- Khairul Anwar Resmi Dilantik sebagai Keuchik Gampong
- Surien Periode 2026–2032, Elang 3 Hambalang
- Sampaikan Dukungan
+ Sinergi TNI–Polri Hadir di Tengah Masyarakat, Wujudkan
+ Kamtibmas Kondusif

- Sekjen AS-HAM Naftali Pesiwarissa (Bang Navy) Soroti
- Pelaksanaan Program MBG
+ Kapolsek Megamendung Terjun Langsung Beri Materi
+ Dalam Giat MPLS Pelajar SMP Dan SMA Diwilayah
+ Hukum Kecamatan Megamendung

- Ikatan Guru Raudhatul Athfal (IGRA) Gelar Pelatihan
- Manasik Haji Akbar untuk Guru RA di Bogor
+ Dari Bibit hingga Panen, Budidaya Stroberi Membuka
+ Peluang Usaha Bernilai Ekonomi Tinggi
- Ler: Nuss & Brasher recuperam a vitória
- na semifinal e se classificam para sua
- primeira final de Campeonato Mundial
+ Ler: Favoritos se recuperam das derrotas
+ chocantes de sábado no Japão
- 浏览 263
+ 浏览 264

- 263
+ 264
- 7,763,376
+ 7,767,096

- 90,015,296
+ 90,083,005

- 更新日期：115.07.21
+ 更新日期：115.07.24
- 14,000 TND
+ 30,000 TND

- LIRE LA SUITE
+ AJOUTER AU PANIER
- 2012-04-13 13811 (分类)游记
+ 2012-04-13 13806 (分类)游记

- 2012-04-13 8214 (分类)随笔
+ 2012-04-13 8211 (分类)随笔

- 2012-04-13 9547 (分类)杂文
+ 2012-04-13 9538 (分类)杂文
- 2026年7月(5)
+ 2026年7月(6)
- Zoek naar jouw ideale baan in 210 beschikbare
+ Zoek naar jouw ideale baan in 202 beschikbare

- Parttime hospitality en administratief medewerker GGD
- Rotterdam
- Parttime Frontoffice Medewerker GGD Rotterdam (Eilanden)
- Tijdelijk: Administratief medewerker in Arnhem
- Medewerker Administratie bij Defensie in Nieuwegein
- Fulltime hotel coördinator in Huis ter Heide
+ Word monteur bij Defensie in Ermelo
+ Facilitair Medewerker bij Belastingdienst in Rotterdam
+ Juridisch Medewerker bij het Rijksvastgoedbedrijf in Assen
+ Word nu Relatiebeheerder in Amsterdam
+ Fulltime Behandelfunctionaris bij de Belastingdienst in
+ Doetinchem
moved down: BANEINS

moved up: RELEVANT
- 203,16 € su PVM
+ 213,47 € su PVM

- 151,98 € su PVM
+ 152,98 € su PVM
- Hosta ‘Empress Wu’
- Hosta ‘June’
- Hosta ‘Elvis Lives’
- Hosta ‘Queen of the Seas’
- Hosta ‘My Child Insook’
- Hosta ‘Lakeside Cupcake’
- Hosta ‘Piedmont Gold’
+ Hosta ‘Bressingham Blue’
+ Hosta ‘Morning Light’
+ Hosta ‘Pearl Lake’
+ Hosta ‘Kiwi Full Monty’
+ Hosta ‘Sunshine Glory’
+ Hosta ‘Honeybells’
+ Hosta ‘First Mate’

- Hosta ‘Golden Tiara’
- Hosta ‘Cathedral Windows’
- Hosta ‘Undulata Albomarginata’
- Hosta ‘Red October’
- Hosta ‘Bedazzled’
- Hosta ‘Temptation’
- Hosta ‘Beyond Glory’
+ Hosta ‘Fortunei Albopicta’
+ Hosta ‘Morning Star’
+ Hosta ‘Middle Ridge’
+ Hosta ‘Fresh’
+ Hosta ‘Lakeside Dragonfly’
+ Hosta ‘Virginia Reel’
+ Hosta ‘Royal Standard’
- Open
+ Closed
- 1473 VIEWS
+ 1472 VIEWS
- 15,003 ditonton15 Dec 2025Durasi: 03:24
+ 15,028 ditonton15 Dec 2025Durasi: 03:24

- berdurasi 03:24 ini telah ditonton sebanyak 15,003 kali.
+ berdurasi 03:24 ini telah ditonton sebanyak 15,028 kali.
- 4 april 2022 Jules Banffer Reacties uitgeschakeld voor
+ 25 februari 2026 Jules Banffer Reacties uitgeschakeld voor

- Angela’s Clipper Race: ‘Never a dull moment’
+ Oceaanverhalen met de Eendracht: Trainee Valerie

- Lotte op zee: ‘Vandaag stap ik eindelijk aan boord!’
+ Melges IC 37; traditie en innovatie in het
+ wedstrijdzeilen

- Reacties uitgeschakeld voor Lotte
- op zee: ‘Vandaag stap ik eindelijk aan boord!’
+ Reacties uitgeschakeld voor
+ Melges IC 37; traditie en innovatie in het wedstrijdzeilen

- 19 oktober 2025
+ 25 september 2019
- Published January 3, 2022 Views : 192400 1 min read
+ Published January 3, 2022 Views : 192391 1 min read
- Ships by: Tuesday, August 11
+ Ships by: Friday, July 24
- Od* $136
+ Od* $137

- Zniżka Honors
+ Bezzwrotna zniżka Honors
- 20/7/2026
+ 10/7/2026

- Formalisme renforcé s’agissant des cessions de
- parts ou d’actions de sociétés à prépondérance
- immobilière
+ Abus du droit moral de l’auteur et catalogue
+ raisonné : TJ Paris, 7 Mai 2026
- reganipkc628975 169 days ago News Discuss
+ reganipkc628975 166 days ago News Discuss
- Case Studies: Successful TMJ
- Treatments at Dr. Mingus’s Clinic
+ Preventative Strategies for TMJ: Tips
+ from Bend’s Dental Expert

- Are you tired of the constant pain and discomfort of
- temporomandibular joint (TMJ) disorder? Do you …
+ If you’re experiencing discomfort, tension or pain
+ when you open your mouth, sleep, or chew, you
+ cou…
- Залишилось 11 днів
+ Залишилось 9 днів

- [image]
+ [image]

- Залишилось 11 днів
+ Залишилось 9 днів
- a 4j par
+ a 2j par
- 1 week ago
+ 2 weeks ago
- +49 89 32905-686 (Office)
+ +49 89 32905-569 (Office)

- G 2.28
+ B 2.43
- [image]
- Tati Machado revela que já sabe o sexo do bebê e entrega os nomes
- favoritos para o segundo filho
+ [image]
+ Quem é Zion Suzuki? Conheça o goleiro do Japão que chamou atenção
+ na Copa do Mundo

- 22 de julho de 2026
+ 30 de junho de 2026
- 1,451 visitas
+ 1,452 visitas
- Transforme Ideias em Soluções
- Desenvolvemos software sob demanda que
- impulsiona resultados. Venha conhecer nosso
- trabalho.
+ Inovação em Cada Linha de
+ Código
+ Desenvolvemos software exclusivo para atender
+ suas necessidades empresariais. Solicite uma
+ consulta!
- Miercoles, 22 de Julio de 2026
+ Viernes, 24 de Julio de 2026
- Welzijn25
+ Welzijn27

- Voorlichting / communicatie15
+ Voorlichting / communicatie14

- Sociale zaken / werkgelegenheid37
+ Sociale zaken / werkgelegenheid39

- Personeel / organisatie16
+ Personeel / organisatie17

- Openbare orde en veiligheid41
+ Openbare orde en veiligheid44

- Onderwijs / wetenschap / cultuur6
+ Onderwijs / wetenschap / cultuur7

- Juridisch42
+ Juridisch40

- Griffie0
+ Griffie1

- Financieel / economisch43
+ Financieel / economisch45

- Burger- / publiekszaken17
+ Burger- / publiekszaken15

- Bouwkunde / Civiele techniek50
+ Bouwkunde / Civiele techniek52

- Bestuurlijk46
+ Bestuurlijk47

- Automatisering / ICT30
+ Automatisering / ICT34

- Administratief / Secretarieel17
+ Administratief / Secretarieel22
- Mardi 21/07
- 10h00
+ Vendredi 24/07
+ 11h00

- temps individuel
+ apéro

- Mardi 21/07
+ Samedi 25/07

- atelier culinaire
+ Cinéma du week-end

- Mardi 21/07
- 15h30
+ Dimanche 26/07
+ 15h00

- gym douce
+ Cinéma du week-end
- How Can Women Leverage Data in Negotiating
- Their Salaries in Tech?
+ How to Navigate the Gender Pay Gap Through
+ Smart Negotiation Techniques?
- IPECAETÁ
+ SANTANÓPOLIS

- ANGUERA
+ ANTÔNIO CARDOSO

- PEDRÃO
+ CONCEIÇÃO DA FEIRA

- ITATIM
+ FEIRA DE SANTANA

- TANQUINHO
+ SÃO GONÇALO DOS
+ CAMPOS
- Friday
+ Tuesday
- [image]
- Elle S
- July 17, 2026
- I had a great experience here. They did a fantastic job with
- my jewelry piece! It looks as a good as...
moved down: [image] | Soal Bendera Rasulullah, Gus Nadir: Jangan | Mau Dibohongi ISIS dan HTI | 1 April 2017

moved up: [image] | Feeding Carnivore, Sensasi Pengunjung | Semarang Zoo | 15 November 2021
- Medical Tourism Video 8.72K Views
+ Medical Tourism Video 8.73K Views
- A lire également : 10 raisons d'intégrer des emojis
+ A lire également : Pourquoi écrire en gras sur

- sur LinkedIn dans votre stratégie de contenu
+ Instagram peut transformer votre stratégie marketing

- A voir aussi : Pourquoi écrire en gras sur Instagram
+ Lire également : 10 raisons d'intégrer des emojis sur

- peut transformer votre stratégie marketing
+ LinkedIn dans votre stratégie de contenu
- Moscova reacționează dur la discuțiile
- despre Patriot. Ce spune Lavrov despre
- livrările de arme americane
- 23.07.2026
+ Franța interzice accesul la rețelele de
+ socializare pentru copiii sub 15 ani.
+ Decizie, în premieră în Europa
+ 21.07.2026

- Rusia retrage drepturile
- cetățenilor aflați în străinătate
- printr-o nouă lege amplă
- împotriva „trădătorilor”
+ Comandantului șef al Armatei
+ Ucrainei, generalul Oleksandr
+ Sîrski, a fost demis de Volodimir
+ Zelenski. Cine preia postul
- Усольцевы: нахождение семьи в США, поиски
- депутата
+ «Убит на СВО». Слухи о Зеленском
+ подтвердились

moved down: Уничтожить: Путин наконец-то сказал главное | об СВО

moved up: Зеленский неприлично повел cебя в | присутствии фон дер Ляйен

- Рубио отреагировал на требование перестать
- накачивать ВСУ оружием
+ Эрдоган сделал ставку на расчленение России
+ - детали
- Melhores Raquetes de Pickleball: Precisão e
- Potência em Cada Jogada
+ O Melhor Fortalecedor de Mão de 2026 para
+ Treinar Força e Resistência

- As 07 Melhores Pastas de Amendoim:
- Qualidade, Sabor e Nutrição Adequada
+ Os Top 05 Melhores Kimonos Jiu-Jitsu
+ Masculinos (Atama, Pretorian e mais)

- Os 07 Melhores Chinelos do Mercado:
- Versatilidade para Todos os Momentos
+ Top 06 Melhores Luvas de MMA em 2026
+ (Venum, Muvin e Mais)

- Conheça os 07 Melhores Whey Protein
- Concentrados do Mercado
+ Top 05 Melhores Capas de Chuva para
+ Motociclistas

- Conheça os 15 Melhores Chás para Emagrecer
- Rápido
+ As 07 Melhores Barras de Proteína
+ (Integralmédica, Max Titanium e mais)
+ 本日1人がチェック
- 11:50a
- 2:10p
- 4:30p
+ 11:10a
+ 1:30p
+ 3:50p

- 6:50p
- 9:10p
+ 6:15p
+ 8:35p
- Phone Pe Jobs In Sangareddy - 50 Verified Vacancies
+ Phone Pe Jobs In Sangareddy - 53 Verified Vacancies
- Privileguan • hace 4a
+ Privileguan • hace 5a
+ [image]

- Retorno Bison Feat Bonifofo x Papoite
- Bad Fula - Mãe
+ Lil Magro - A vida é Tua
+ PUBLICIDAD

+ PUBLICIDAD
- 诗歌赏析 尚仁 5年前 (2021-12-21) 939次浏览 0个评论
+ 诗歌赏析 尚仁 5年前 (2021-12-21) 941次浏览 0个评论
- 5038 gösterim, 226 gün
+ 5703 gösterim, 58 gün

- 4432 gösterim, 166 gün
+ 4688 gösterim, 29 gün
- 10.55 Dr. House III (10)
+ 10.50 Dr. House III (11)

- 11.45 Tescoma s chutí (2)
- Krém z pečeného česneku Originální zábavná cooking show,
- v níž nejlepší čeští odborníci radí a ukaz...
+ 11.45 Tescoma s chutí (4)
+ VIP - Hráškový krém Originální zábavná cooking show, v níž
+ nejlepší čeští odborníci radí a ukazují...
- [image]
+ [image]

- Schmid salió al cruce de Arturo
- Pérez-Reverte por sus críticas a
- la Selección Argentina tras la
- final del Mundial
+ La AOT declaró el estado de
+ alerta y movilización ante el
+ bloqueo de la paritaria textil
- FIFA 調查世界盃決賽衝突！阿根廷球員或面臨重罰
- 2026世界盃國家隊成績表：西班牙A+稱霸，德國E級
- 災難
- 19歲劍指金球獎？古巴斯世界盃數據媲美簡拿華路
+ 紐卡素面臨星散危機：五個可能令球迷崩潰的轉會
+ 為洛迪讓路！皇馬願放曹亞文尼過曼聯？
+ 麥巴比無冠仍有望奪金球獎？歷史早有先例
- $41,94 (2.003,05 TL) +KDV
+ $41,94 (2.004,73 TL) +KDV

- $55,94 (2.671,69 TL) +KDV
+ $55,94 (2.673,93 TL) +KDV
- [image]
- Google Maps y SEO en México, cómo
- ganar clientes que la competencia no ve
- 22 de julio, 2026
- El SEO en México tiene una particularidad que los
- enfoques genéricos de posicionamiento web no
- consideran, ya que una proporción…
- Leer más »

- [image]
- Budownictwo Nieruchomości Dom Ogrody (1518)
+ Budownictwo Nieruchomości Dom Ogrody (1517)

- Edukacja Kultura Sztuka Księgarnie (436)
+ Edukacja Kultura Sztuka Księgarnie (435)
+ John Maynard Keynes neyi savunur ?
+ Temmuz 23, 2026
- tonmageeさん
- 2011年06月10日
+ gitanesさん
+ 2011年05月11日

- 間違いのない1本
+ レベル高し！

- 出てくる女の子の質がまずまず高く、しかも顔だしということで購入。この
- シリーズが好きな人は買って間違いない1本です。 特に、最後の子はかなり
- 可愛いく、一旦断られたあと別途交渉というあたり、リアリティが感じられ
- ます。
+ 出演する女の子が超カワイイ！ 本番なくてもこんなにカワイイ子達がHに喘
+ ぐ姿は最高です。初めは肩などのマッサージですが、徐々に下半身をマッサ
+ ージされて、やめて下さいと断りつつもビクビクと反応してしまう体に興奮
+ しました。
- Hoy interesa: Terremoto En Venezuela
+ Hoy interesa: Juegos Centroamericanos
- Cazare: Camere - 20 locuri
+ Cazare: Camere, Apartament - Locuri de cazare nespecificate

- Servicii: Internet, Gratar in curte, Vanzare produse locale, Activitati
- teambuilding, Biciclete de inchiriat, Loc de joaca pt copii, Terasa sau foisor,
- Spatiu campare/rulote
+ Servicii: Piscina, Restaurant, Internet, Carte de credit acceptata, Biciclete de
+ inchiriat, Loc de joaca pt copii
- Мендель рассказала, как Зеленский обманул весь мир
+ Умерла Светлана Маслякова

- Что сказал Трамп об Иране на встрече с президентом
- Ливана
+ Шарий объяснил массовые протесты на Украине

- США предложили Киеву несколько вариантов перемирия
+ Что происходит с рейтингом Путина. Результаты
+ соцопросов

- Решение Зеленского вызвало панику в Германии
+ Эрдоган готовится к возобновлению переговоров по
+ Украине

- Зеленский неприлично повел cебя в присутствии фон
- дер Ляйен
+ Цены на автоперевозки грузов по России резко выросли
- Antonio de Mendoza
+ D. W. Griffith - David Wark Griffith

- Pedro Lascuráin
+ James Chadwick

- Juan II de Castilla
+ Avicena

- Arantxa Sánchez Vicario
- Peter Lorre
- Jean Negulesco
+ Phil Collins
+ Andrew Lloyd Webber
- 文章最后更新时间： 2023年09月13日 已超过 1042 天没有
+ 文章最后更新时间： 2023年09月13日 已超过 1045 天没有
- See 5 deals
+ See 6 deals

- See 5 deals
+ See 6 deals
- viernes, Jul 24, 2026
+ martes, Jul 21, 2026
════════════════════
▶ _Work required_
Going through the material above, tally each line holding the word "House", then give the total and nothing else.

▶ _Written solution_
2